Pfizer and BioNTech will alone be producing some 300 million does for the European Union. By comparison, the US is paying the same firm €1.64bn for 100 million doses.

The commission has also signed contracts with vaccine-makers AstraZeneca, Sanofi-GSK, and Janssen Pharmaceutica NV and is in talks with CureVac and Moderna.

The non-disclosure position was reiterated by chief European Commission spokesperson Eric Mamer the same day.

"We cannot tell you what the price of the vaccine is," he told reporters.

But some MEPs, also on Thursday, demanded greater transparency anyway.

Among them was the chair of the European Parliament's environment committee, French liberal MEP Pascal Canfin.

"There is no reason for you to not be able to publish the price of the vaccines," he said.

Canfin had also demanded the commission release information on the profit margins.

"We also want to know where the product is being manufactured," he said.

Swedish socialist MEP Jytte Guteland and German Green MEP Jutta Paulus made similar demands.

"It [transparency] is the only way to create trust," said Paulus.

The complaints followed a concession by Kyriakides to offer limited access to the contracts.
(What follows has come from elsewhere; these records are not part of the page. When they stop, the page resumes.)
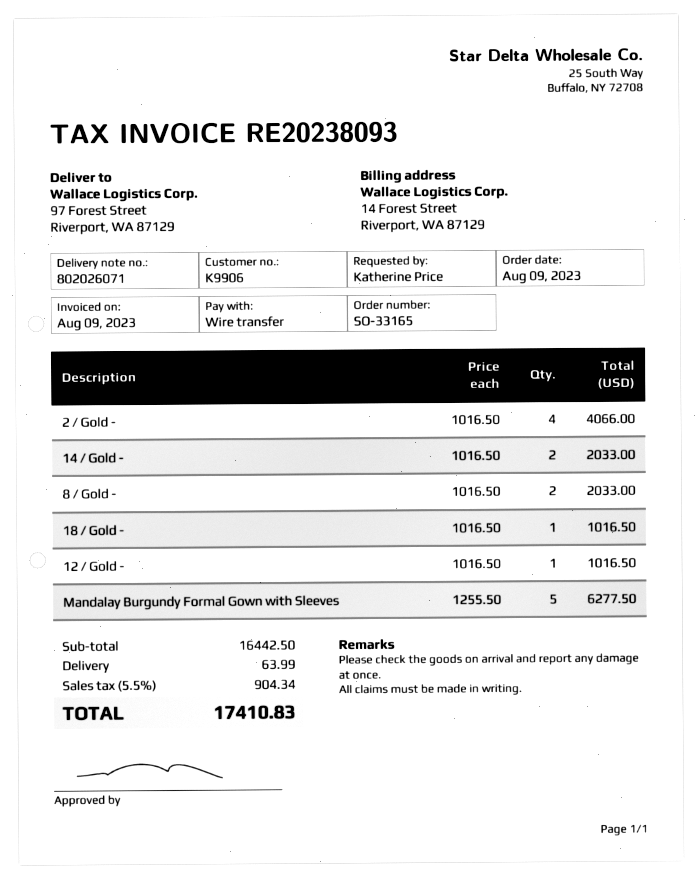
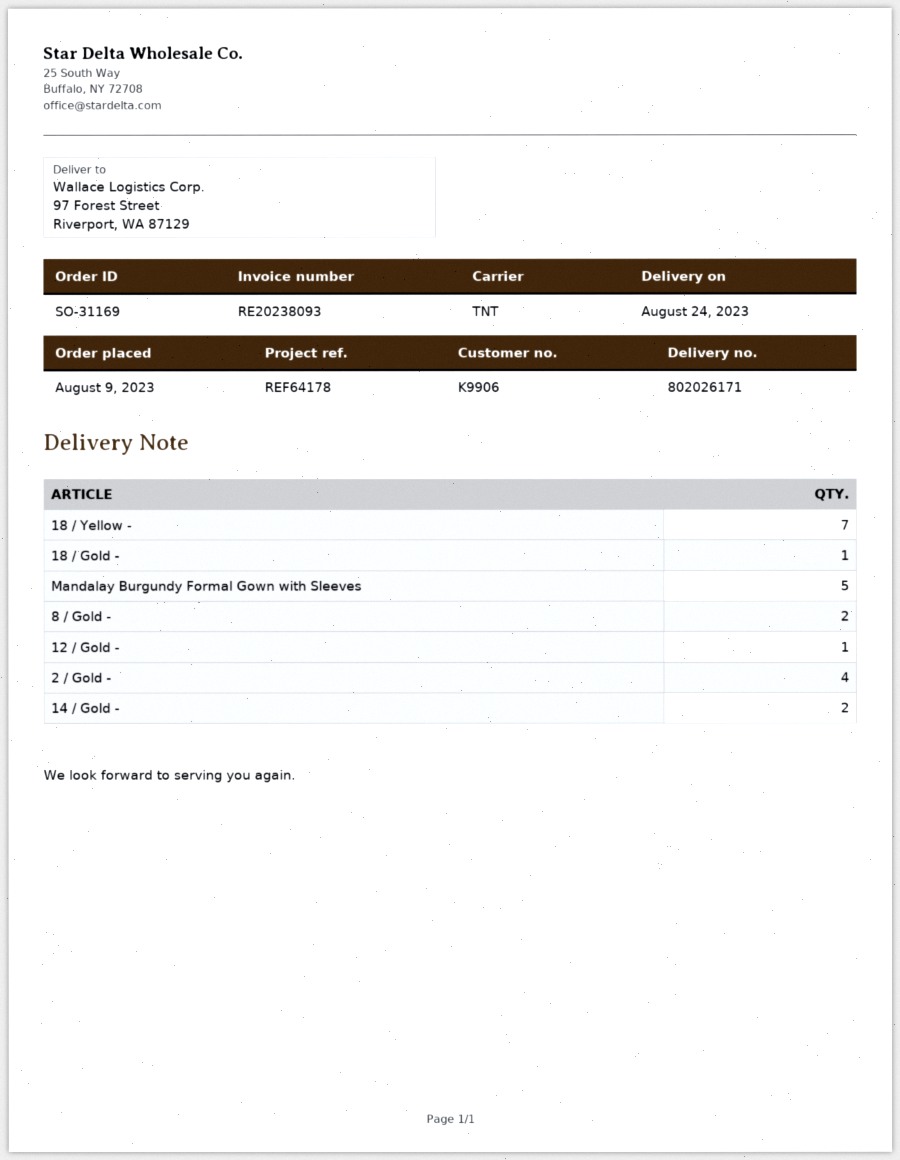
order number: SO-33165 -> SO-31169
delivery note number: 802026071 -> 802026171
18 / Yellow -: none -> 7

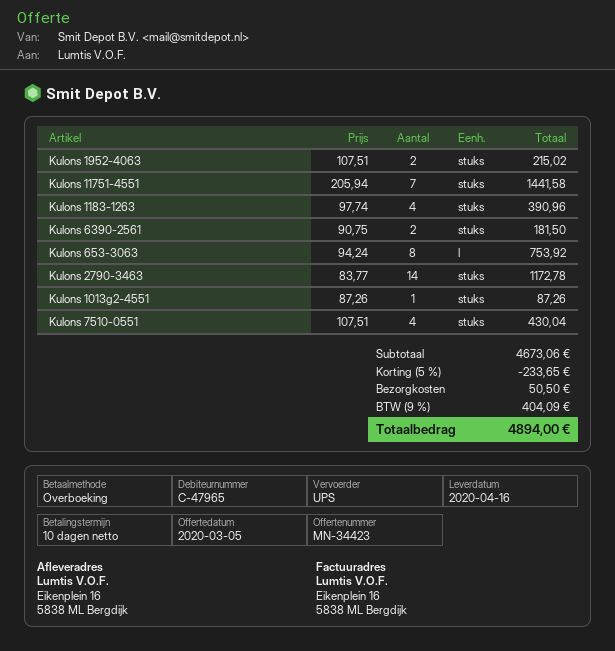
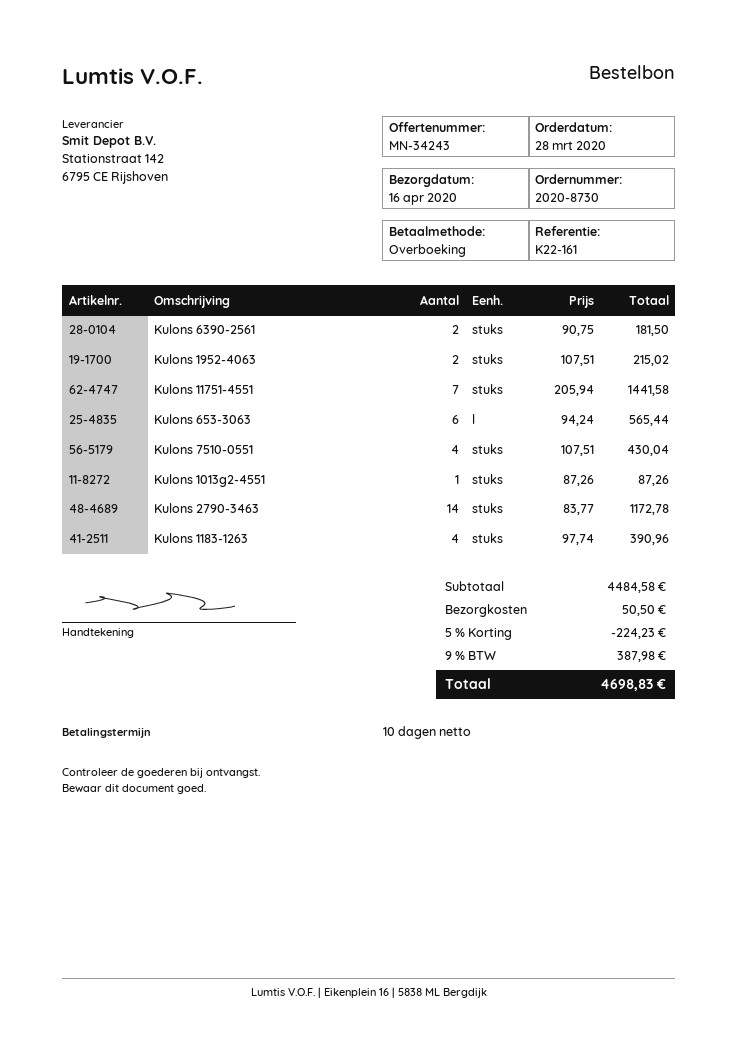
quote number: MN-34423 -> MN-34243
Kulons 653-3063: 8 x 94.24 = 753.92 -> 6 x 94.24 = 565.44
subtotal: 4673.06 -> 4484.58
discount: 5% = 233.65 -> 5% = 224.23
tax: 9% = 404.09 -> 9% = 387.98
total: 4894.00 -> 4698.83

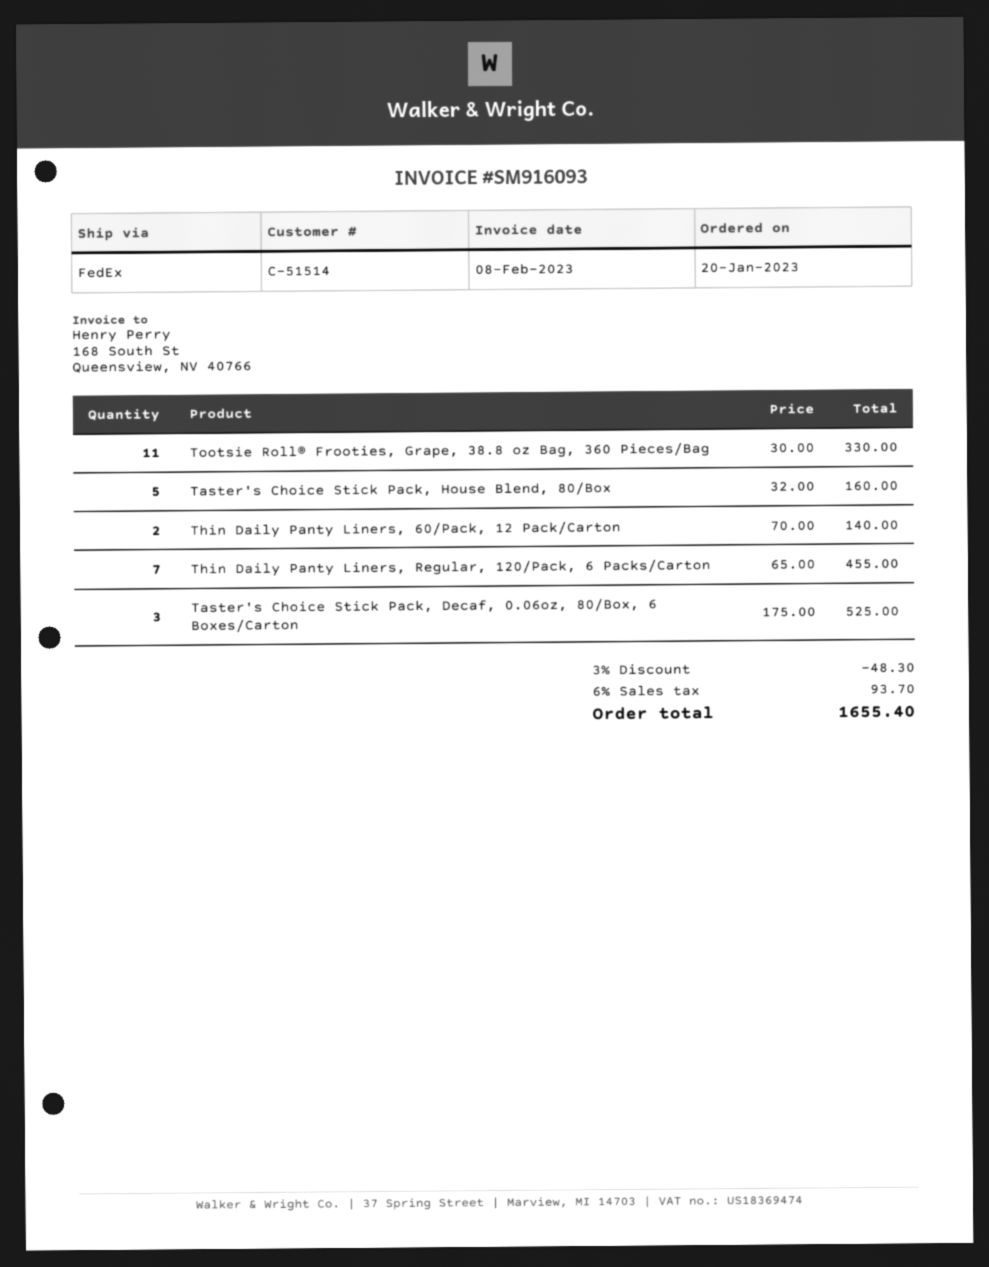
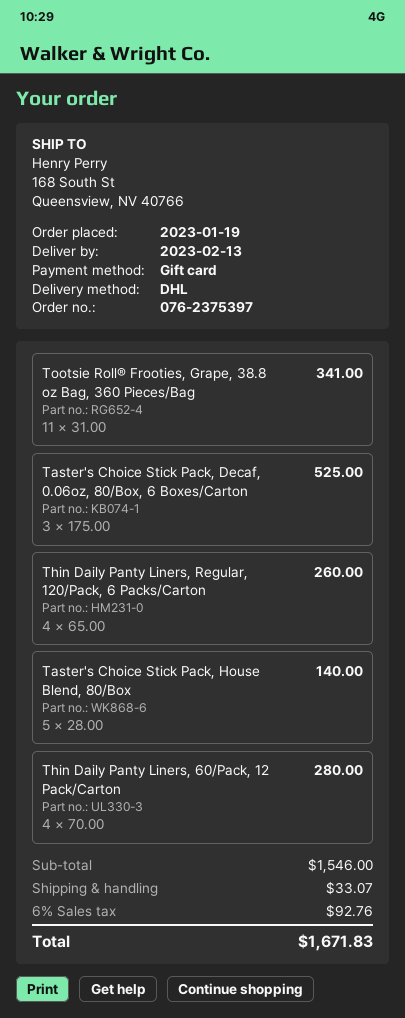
order date: 2023-01-20 -> 2023-01-19
shipping method: FedEx -> DHL
Tootsie Roll® Frooties, Grape, 38.8 oz Bag, 360 Pieces/Bag: 11 x 30.00 = 330.00 -> 11 x 31.00 = 341.00
Taster's Choice Stick Pack, House Blend, 80/Box: 5 x 32.00 = 160.00 -> 5 x 28.00 = 140.00
Thin Daily Panty Liners, 60/Pack, 12 Pack/Carton: 2 x 70.00 = 140.00 -> 4 x 70.00 = 280.00
Thin Daily Panty Liners, Regular, 120/Pack, 6 Packs/Carton: 7 x 65.00 = 455.00 -> 4 x 65.00 = 260.00
discount: 3% = 48.30 -> none
shipping: none -> 33.07
tax: 6% = 93.70 -> 6% = 92.76
total: 1655.40 -> 1671.83

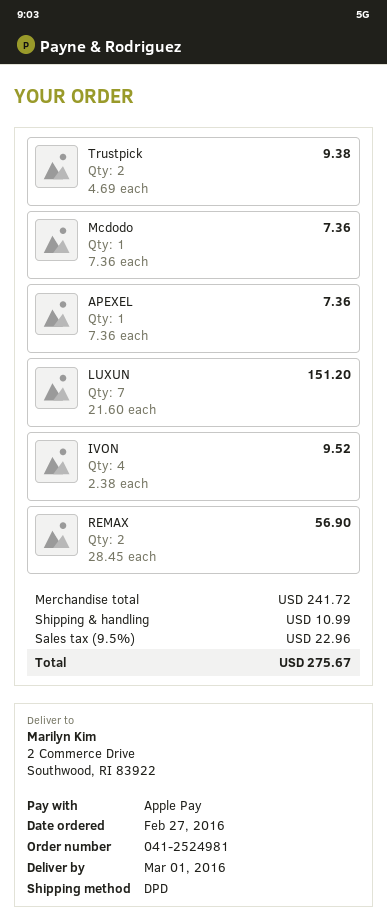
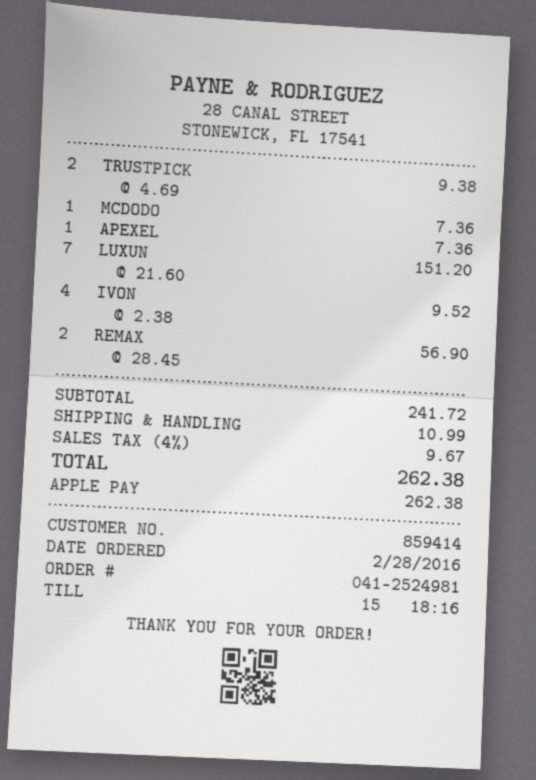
order date: 2016-02-27 -> 2016-02-28
tax: 9.5% = 22.96 -> 4% = 9.67
total: 275.67 -> 262.38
She said the commission was ready to explore making information about the contracts available to some MEPs once negotiations were finalised.

She also revealed that the contracts keep EU liability rules intact, should things go wrong.

"The agreements with the vaccine developers do not change or derogate legislation or rules on liability," she pointed out.

She argued that revealing further details to the public would weaken the commission's negotiating position.

"We need to be extremely careful during these negotiations, so we do not have companies cherry-picking on the best conditions," she said.

The safety and security of the vaccines must first be guaranteed before any release to the wider public, Kyriakides added.

"All member states will have equal access to the available doses at the same time," she said.